WHAT IS EXPECTED: Transcribe the records verbatim, images excluded.

*** Begin section ***

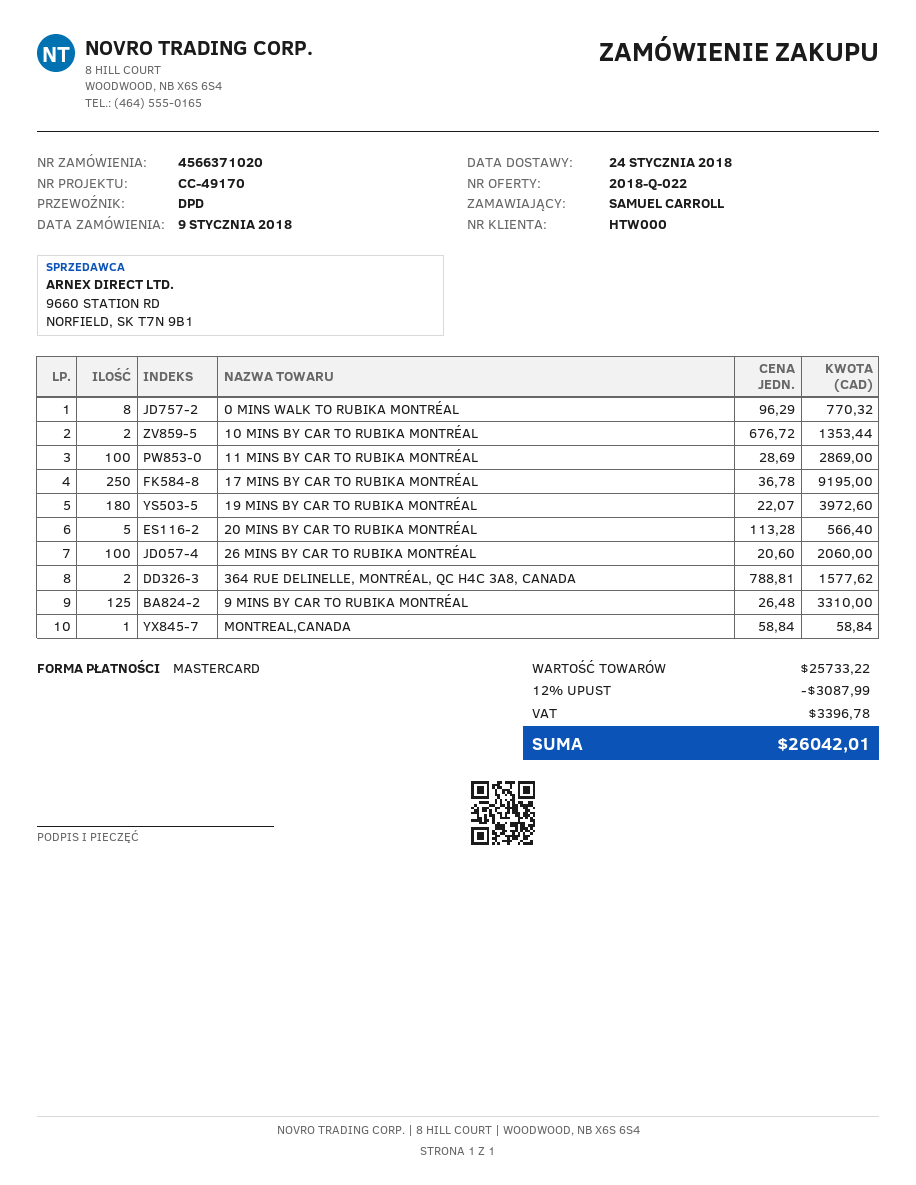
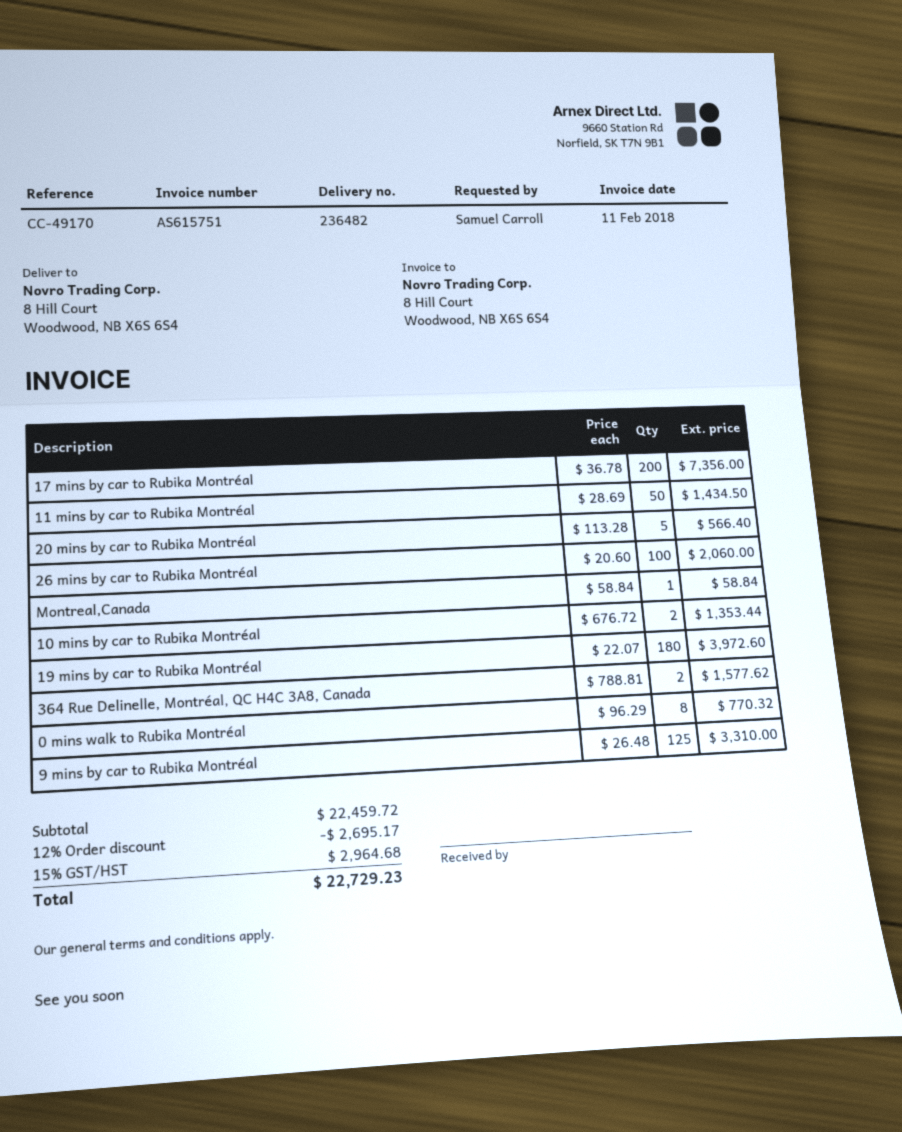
11 MINS BY CAR TO RUBIKA MONTRÉAL: 100 x 28.69 = 2869.00 -> 50 x 28.69 = 1434.50
17 MINS BY CAR TO RUBIKA MONTRÉAL: 250 x 36.78 = 9195.00 -> 200 x 36.78 = 7356.00
subtotal: 25733.22 -> 22459.72
discount: 12% = 3087.99 -> 12% = 2695.17
tax: 3396.78 -> 2964.68
total: 26042.01 -> 22729.23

*** End section ***

ANSWER SECTION:
11 MINS BY CAR TO RUBIKA MONTRÉAL: 100 x 28.69 = 2869.00 -> 50 x 28.69 = 1434.50
17 MINS BY CAR TO RUBIKA MONTRÉAL: 250 x 36.78 = 9195.00 -> 200 x 36.78 = 7356.00
subtotal: 25733.22 -> 22459.72
discount: 12% = 3087.99 -> 12% = 2695.17
tax: 3396.78 -> 2964.68
total: 26042.01 -> 22729.23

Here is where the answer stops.